Эти Его подданные детки — покорные и экзальтированные, обожающие и не очень, сохраняющие достоинство и растекшиеся перед Ним, как утренний фруктовый кефир, благодарные и ненавидящие, — эти вот подданные Его детки заставляли меня смеяться над ними, потому что выбивались из нормы. Женя же с ее балетом и бэкграундом в виде москонцертного папы и детьми с неточно установленным отцовством — вообще вне конкурса.

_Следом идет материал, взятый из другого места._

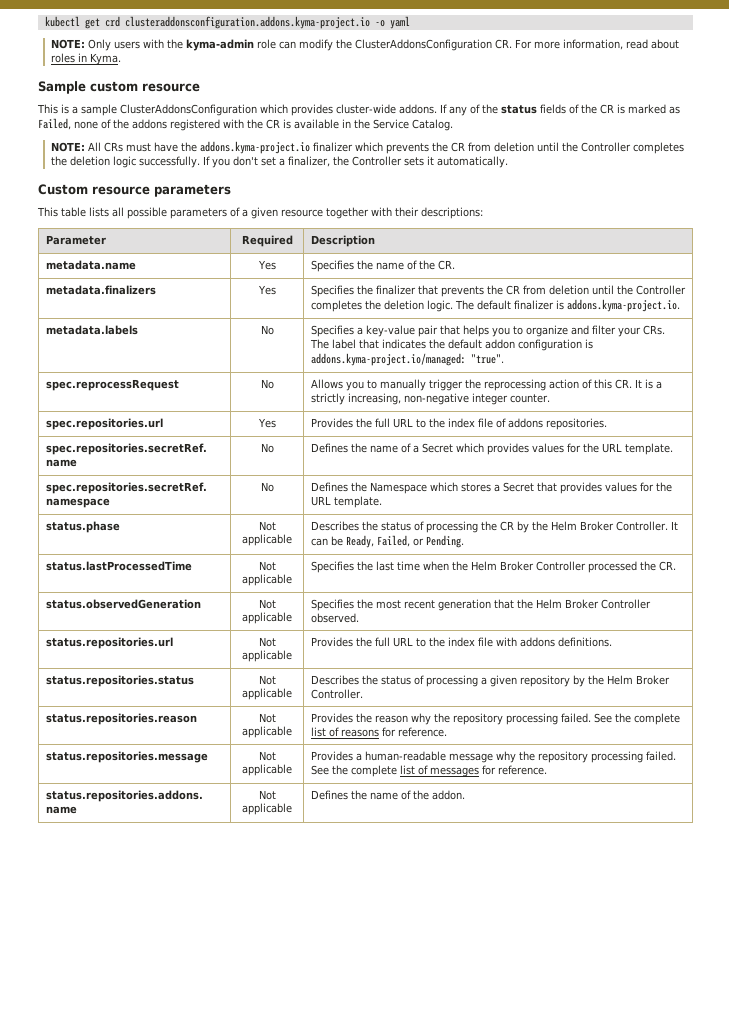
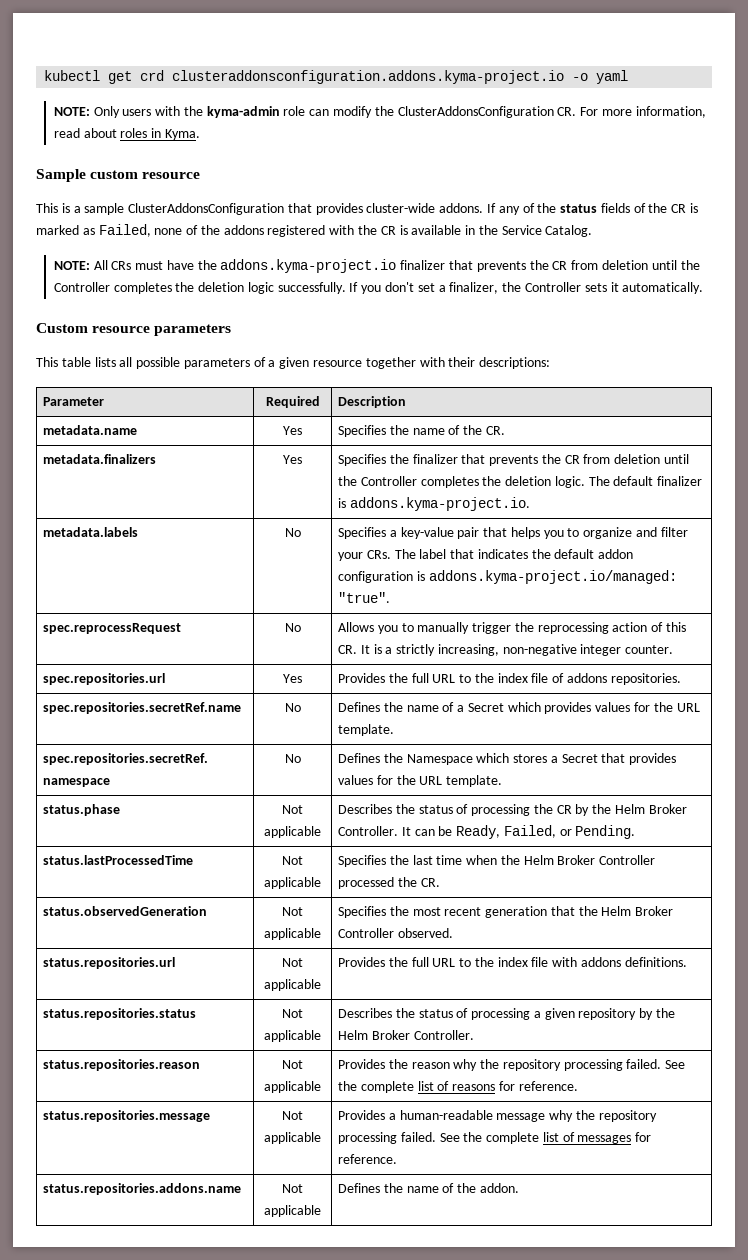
[260,104,288,114] which -> [287,203,312,213] that
[354,142,383,152] which -> [449,260,474,270] that

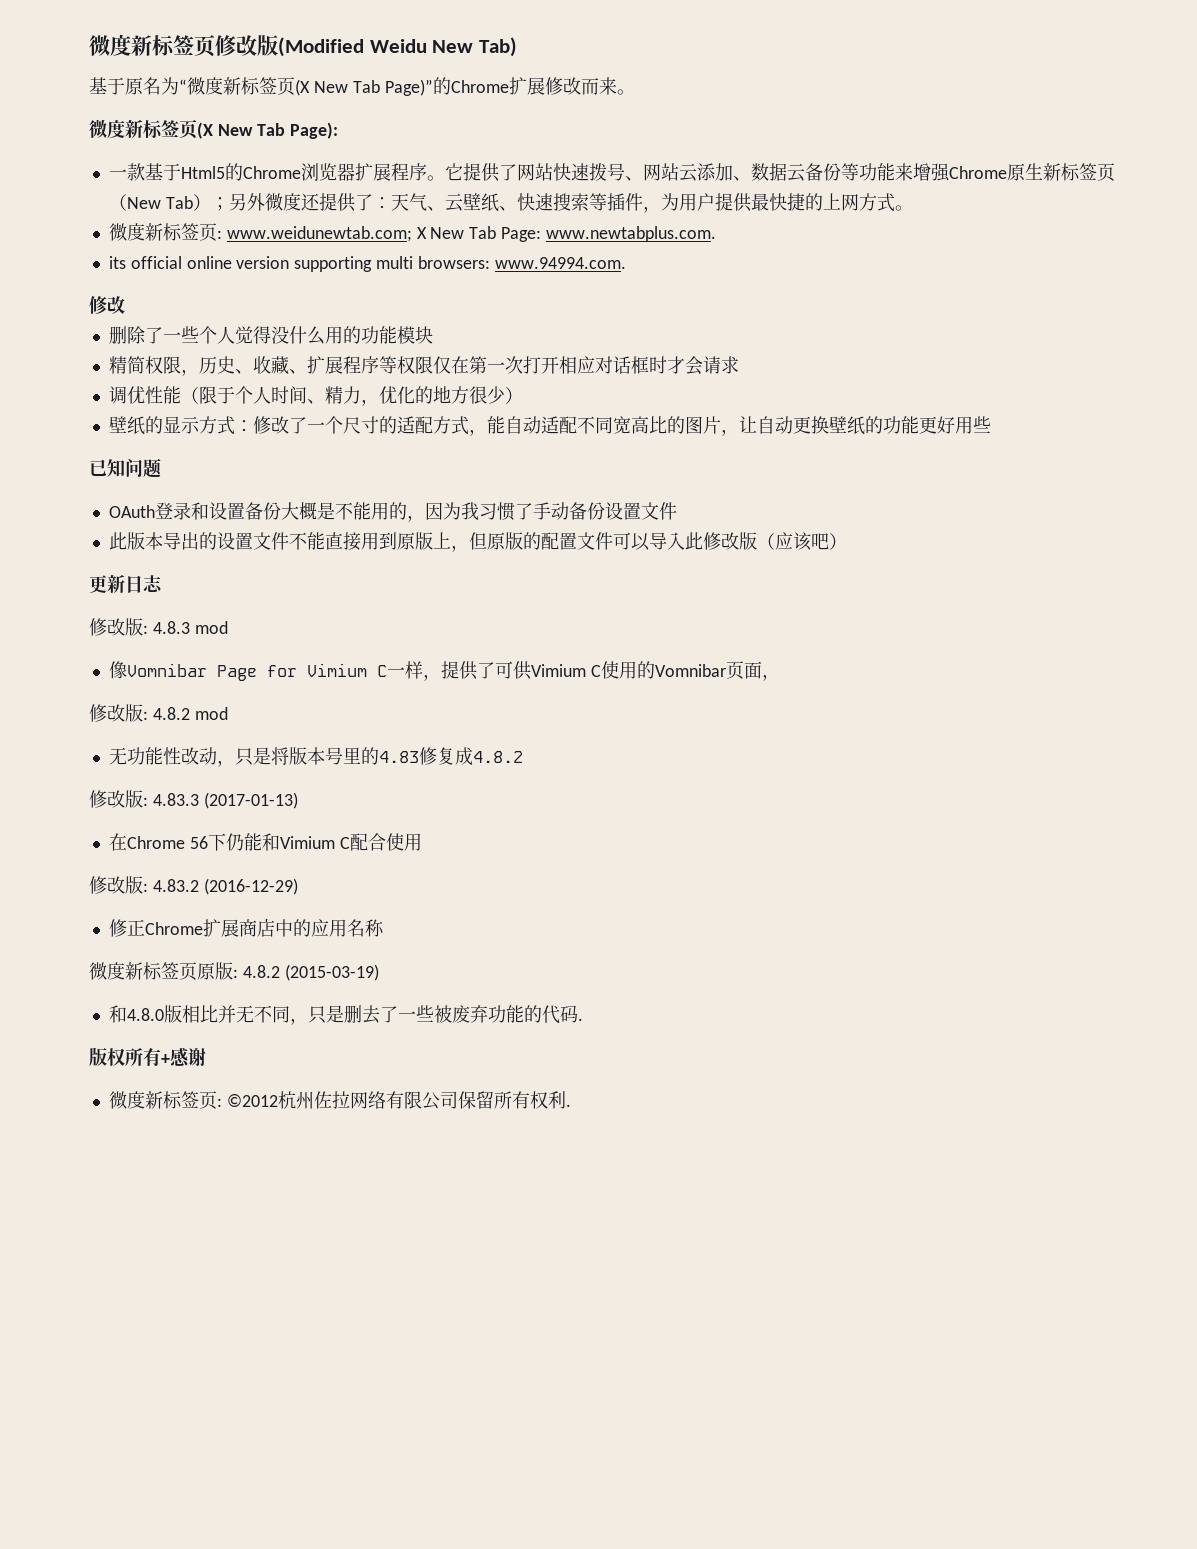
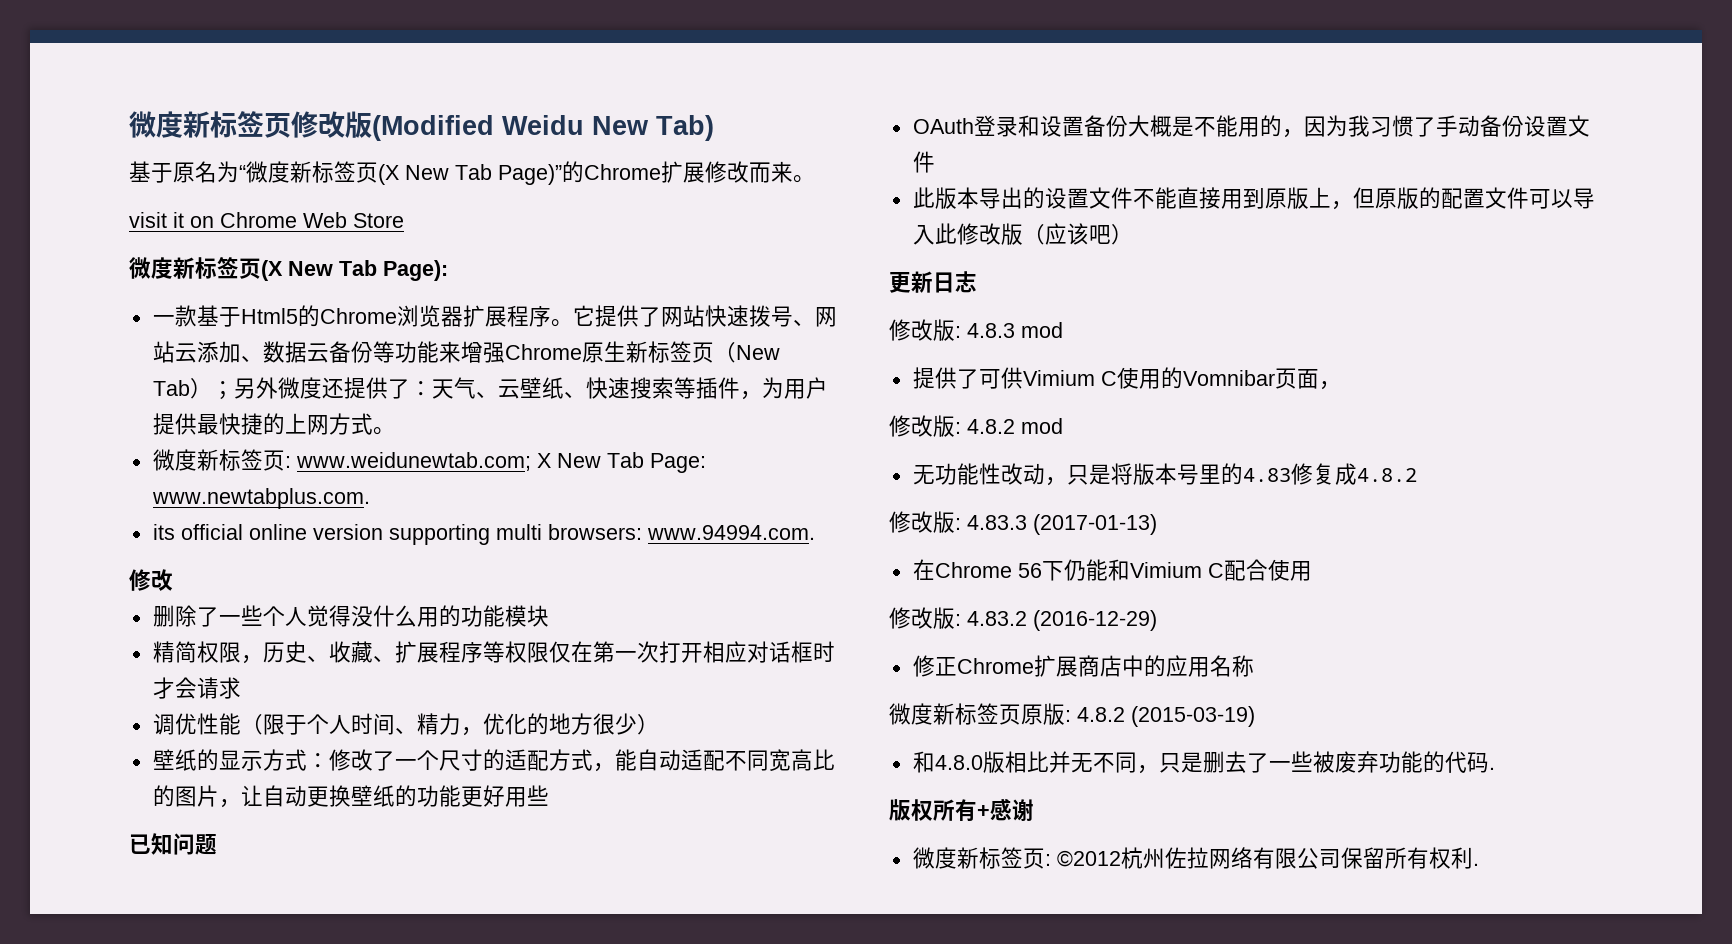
(635, 92) none -> [129,212,404,228] // visit it on Chrome Web Store
[108,661,441,681] 像Vomnibar Page for Vimium C一样， -> (1063, 330) none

Единственным человеком, который за эти годы ни разу не вызвал у меня усмешки, была Алена. Не то чтобы она держалась в стороне, но в ее поведении чувствовалась независимость, как будто она имела собственную ренту в банке, небольшую, но на черный день всегда хватит. И она держалась в норме. Один только раз на моей памяти она сказала странную вещь. А именно: дело было перед Новым годом, и всех водителей троллейбусов, автобусов и трамваев в Москве нарядили в новогодние костюмы. Дядек — в красные шубы и ватные бороды Дедов Морозов, теток — в голубые пальтишки и шапочки Снегурок. Алена ждала троллейбуса и, когда он подошел, очень удивилась, увидев внутри обычных людей. Ей казалось, что вместо пассажиров в троллейбусе должны ехать зайчики, лисоньки и медведи. Она уже готовилась нацепить заячьи уши и меховой помпон, которые на входе ей выдаст водитель, и, поняв, что ушей и помпона не будет, страшно расстроилась и пропустила троллейбус. Я был поражен, настолько не похоже на Алену было то, что она рассказывала. Причем — без тени улыбки. Абсолютно всерьез. Даже слегка мрачновато. Видно было, что ей действительно очень хотелось нацепить уши и помпон и она действительно страшно расстроилась, не получив их. Вот странность. Странность еще и в том, что мне эта странность показалась весьма милой. Я даже умилился про себя.
С чего бы, спрашивается?
VII
Гриша пришел ко мне через три дня после эвакуации Жени не то в Химки, не то в Мытищи. Пришел якобы за советом. В принципе я ждал его накануне. Надо было решить вопрос с девятью днями. Отмечать или нет? И где? Квартира-то опечатана. Я думал, что никого, кроме Ольги и Гриши, этот вопрос волновать не будет. Однако ошибся. Звонили Наталья с Денисом. Звонила Алена. Кстати, интересовалась, не знаю ли я, куда делся Гриша. Ольга тоже звонила. Виктор, так до сих пор нами и не идентифицированный, что-то бормотал рядом с ней в трубку. Мы перезванивались по кругу, но никак не могли ни на чем остановиться. Гриша как будто исчез. Самоустранился. И это вызывало некоторое недоумение. Я даже поймал себя на том, что волнуюсь. Что это с ним? Куда делся-то? Не откинул ли, часом, лыжи? Однако ничуть не бывало. Он все это время был с Женей и ребенком. На мой вопрос, какого черта не звонил, страшно удивился и сказал, что не то в Химках, не то в Мытищах нет телефона.